I am new to all of this so have what may be a stupid question - what is tylose and can I get it at Michaels or A C Moore? Is it a powder, a liquid - does it go by any other name? Thanks.

sweetiesbykim Posted 2 Jul 2010 , 3:45am
post #12 of 16
Quote:
Originally Posted by caleyb

I am new to all of this so have what may be a stupid question - what is tylose and can I get it at Michaels or A C Moore? Is it a powder, a liquid - does it go by any other name? Thanks.

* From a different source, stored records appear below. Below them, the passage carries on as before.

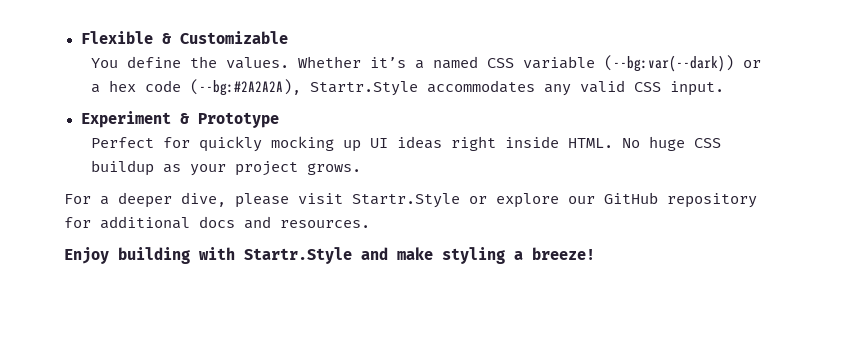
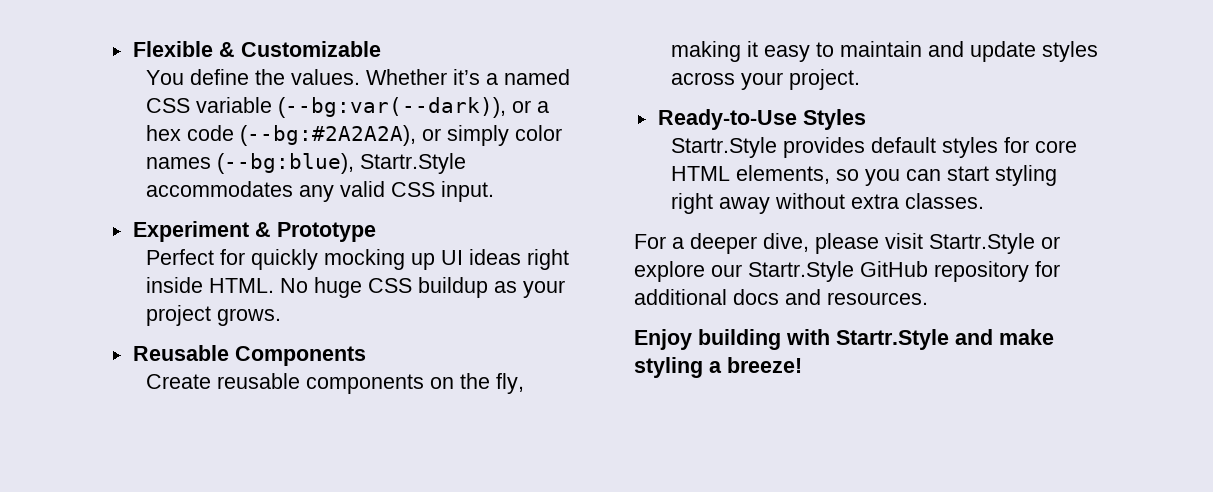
- Whether it’s a named CSS variable (--bg:var(--dark)) or a hex code (--bg:#2A2A2A), Startr.Style accommodates any valid CSS input.
+ Whether it’s a named CSS variable (--bg:var(--dark)), or a hex code (--bg:#2A2A2A), or simply color names (--bg:blue), Startr.Style accommodates any valid CSS input.
+ Reusable Components
+ Create reusable components on the fly, making it easy to maintain and update styles across your project.
+ Ready-to-Use Styles
+ Startr.Style provides default styles for core HTML elements, so you can start styling right away without extra classes.
- For a deeper dive, please visit Startr.Style or explore our GitHub repository for additional docs and resources.
+ For a deeper dive, please visit Startr.Style or explore our Startr.Style GitHub repository for additional docs and resources.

It comes in a powder form, and is added to fondant to make it more like gumpaste -stiff, and better and faster drying power. Sharon Zambito of SugarShack uses it in her DVD's for bows, ribbons, and other details. Lots of decorators prefer it because you can use the fondant to cover the cake, then do the details with the tylose-added fondant so the colors match vs coloring fondant and gumpaste separately. HTH icon_smile.gif

confectionsofahousewife Posted 2 Jul 2010 , 12:27pm
post #13 of 16
Quote:
Originally Posted by lecrn

I also made a cake last wk with a simple fondant ribbon border made from Fondarific. I had some problems with it stretching & distorting.
I should have gotten a clue about it then, but thought it would be fine mixed with the Wilton & tylose.
I don't think that I will be buying it that often, unless I have a special request for it. It's not that useful to me if I can only cover the cake with it.
I agree they should have a disclaimer that it cannot be used for decor.

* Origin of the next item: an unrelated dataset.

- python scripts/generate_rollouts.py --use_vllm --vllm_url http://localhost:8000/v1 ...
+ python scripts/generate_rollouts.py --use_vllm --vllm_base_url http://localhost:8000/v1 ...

I use it all the time for fondant ribbons. It does want to stretch though so I usually roll out the fondant then let it sit for a time while I do something else. Then I cut the ribbon out then let that sit while I do something else. I was worried about using for the most recent cake I did. It had black stripes and black fondant (which black fondarific seems to be stretchier than white for some reason) ribbons on a white cake and any distortion would have been noticable but it worked out well letting them dry a little before applying them. Now that I think about it, I have used it for figures with some success. I did these strawberry shortcake figures with 100% fondarific (don't know what I was thinking, but oh well). But now I mix it with gumpaste for better results.

http://cakecentral.com/modules.php?name=gallery&file=displayimage&pid=1553694

cai0311 Posted 2 Jul 2010 , 12:54pm
post #14 of 16

I love Fondarific for covering a cake - but not for bows or really for most accent things. It does tend to stretch and become distorted. For those items I use Wilton fondant.

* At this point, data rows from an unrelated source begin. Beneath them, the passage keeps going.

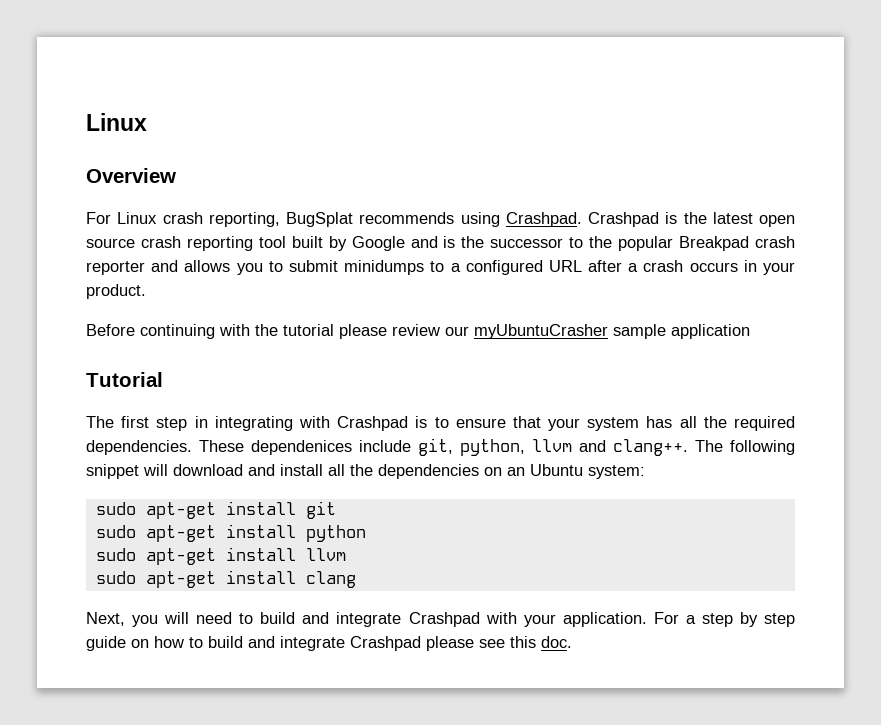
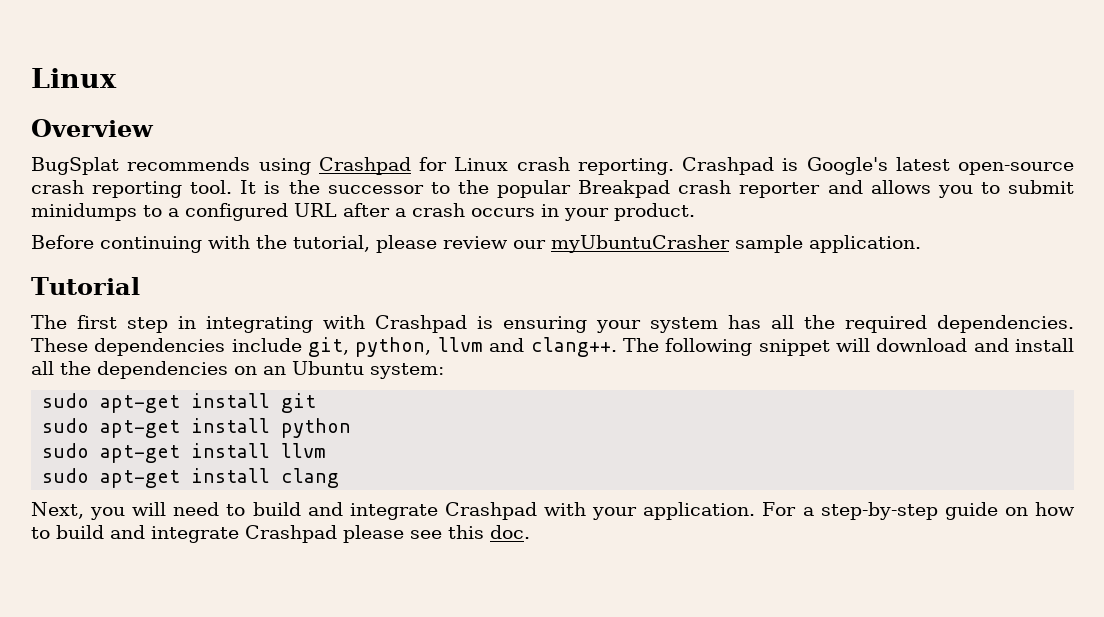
- For Linux crash reporting, BugSplat recommends using Crashpad. Crashpad is the latest open source crash reporting tool built by Google and is the successor to the popular Breakpad crash reporter and allows you to submit minidumps to a configured URL after a crash occurs in your product.
+ BugSplat recommends using Crashpad for Linux crash reporting. Crashpad is Google's latest open-source crash reporting tool. It is the successor to the popular Breakpad crash reporter and allows you to submit minidumps to a configured URL after a crash occurs in your product.
- Before continuing with the tutorial please review our myUbuntuCrasher sample application
+ Before continuing with the tutorial, please review our myUbuntuCrasher sample application.
- The first step in integrating with Crashpad is to ensure that your system has all the required dependencies.
+ The first step in integrating with Crashpad is ensuring your system has all the required dependencies.
- These dependenices include git, python, llvm and clang++.
+ These dependencies include git, python, llvm and clang++.
- For a step by step guide on how to build and integrate Crashpad please see this doc.
+ For a step-by-step guide on how to build and integrate Crashpad please see this doc.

caleyb Posted 2 Jul 2010 , 12:54pm
post #15 of 16

Are tylose and gum paste basically the same thing? Could I just add gum paste to my fondant rather than look for tylose?

cai0311 Posted 2 Jul 2010 , 1:07pm
post #16 of 16

I love Fondarific for covering a cake - but not for bows or really for most accent things. It does tend to stretch and become distorted. For those items I use Wilton fondant.